# TASK PROMPT
The listing below holds a line with "[89,214,146,225] kubectl ->" and a line with "[55,1035,75,1053] ウ ->". Reproduce those two lines exactly, plus everything between them.

# DATA FOR REVIEW
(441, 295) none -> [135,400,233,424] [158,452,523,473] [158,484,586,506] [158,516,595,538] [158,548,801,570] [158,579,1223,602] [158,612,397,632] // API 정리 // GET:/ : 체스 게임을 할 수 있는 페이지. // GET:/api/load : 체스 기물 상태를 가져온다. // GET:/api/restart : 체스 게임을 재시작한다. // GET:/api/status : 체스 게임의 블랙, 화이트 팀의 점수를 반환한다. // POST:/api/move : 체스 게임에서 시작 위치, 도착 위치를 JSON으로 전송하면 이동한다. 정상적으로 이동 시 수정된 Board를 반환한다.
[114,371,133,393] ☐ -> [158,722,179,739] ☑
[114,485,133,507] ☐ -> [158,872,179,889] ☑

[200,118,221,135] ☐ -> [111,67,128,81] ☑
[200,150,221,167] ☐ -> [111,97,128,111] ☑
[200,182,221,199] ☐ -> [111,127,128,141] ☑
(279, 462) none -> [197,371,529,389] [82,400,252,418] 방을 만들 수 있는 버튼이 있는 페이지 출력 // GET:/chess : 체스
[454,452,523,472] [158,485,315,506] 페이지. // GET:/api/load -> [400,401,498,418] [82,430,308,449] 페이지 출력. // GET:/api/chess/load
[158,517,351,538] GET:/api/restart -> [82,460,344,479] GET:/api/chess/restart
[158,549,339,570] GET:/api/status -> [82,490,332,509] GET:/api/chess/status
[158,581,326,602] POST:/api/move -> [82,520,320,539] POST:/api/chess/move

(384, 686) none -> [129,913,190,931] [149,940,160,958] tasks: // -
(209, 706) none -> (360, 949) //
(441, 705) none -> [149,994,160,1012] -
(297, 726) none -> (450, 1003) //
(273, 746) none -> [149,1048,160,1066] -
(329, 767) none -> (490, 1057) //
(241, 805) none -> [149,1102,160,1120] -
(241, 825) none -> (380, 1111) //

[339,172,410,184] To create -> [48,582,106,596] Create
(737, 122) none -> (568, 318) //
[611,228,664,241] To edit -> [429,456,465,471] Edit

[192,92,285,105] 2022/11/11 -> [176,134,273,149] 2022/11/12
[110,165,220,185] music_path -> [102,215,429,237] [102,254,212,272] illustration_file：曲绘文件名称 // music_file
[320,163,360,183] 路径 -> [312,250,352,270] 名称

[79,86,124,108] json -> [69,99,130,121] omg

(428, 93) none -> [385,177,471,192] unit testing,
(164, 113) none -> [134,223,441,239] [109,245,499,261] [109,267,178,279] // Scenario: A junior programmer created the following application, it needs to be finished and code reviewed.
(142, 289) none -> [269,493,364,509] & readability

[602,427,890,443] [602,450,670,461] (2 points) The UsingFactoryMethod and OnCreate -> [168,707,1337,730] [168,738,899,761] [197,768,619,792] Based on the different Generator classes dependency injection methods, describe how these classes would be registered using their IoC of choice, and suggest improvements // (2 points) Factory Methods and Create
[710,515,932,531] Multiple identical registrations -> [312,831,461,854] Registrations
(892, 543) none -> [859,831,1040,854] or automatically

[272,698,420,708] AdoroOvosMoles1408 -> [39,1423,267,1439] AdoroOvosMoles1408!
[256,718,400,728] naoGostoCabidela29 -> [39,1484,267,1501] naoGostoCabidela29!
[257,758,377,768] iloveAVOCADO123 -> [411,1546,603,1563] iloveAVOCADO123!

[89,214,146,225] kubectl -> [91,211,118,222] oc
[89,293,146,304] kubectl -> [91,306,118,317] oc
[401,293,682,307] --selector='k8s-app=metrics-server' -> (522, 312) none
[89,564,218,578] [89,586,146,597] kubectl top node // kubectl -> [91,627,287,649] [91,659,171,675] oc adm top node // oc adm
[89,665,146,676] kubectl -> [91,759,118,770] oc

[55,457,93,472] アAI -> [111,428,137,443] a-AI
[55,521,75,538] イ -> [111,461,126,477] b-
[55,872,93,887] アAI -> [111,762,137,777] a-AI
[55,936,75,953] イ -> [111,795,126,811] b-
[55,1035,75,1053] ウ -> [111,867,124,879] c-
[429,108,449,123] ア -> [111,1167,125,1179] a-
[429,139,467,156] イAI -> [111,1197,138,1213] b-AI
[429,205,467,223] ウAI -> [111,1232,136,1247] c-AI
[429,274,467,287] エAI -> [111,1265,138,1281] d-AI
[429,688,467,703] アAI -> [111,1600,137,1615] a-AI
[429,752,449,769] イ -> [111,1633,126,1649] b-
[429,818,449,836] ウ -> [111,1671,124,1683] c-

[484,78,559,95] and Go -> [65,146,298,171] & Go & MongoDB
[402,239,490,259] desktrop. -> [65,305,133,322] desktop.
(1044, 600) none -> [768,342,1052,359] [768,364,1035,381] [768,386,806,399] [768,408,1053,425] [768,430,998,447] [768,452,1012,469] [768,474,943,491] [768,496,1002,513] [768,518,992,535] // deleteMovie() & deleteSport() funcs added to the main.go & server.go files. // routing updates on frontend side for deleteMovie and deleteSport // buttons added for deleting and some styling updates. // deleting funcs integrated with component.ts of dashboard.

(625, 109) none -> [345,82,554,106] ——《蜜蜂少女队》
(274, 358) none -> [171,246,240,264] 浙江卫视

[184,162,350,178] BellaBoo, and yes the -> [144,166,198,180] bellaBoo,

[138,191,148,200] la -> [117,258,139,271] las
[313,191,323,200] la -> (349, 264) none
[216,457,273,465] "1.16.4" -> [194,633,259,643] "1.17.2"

# WRITTEN RESPONSE
[89,214,146,225] kubectl -> [91,211,118,222] oc
[89,293,146,304] kubectl -> [91,306,118,317] oc
[401,293,682,307] --selector='k8s-app=metrics-server' -> (522, 312) none
[89,564,218,578] [89,586,146,597] kubectl top node // kubectl -> [91,627,287,649] [91,659,171,675] oc adm top node // oc adm
[89,665,146,676] kubectl -> [91,759,118,770] oc

[55,457,93,472] アAI -> [111,428,137,443] a-AI
[55,521,75,538] イ -> [111,461,126,477] b-
[55,872,93,887] アAI -> [111,762,137,777] a-AI
[55,936,75,953] イ -> [111,795,126,811] b-
[55,1035,75,1053] ウ -> [111,867,124,879] c-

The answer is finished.